Et puis, soudain, un deuxième film commence à prendre forme. On se recale dans le fauteuil et notre intérêt pour la suite de l’histoire ne fait que croître. En fait, débarrassés de toutes les scories liminaires, les personnages prennent peu à peu de l’épaisseur et le film son essor… Enfin, Fiat Lutz !Pour faire simple, Alex se révèle bien meilleur lorsqu’il s’agit de faire sourdre l’émotion. Les comédiens dévoilent une toute autre palette de jeu. On prend dès lors part à leurs malheurs, à leurs affres, à leur fragilité. On est vraiment touché car, alors seulement, ils deviennent comme nous. Ils n’ont plus des comportements de sales gosses irresponsables, mais ils sont confrontés à de vrais problèmes existentiels.
J’ai donc vu deux films en un. Heureusement, la meilleure partie dure plus longtemps que la plus inconsistante, si bien que l’on quitte la salle avec un bilan dans l’ensemble positif. Le charme du Talent de mes amis, c’est qu’il concentre toutes les faiblesses d’un premier film. Il est si plein de naïveté qu’on ne peut que se montrer indulgent.Et puis, surtout, il est réellement sauvé par la qualité des comédiens. Ils sont tous vraiment bons. J’avais vu plusieurs fois Alex Lutz sur scène, j’avais découvert et apprécié Bruno Sanches au théâtre dans André le Magnifique, Dernier coup de ciseauxet Ladies Night et je suis régulièrement leur ineffable duo de Catherine et Liliane, ils m’ont aisément confirmé tout le bien que je pensais d’eux. En revanche, la belle surprise est venue de Tom Dingler, vraiment épatant dans le rôle complexe de Thibaut. Il est aussi performant en coach gommeux et arriviste qu’en pauvre type redevenu humain lorsque les aléas du sort l’obligent à se débarrasser de son vernis.Anne Marivin, formidable dans son long monologue, Audrey Lamy excellent de bout en bout et Sylvie Testud qui prouve qu’elle peut se permettre quelques incursions dans la loufoquerie et le second degré, sont toutes trois impeccable. Et puis, il faut souligner l’exquise qualité et la justesse du jeu de Jeanne Moreau dont les deux apparitions sont absolument marquées du sceau de la grande classe. Bonjour l’émotion.

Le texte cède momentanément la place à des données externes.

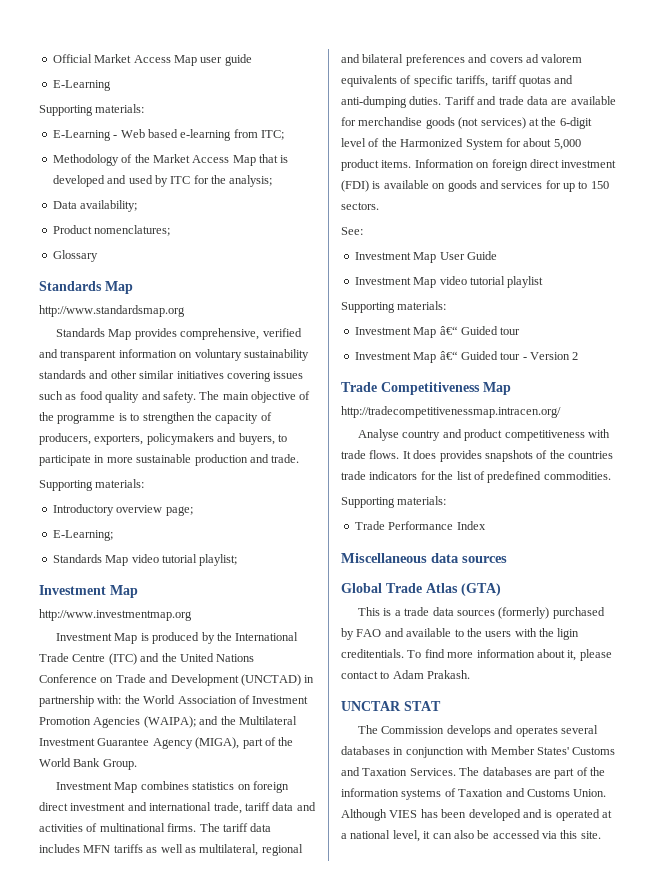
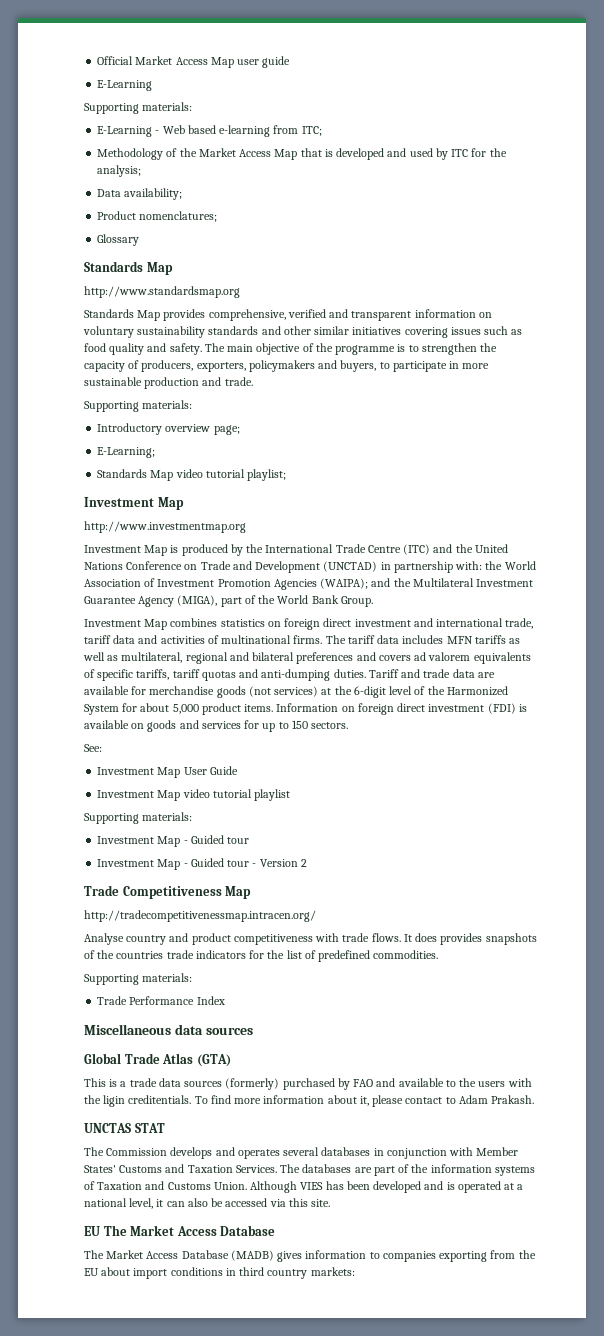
  Investment Map video tutorial playlist
  Supporting materials:
- Investment Map â€“ Guided tour
+ Investment Map - Guided tour
- Investment Map â€“ Guided tour - Version 2
+ Investment Map - Guided tour - Version 2
- UNCTAR STAT
+ UNCTAS STAT
+ EU The Market Access Database
+ The Market Access Database (MADB) gives information to companies exporting from the EU about import conditions in third country markets:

En conclusion, lorsqu’on a franchi le cat des vingt premières minutes, Le Talent de mes amis, est un film qui se laisse regarder sans déplaisir parce qu’il est servi par de délicieux comédiens. Le paradoxe que l’on peut en tirer c’est qu’Alex Lutz s’avère meilleur dans l’émotion que dans l’humour pur. Je suis convaincu que, fort de cette première expérience, lorsqu’il n’aura plus ce désir ardent de tout mettre dans un film, donc trop, il va être bien plus efficace. Je prends le pari…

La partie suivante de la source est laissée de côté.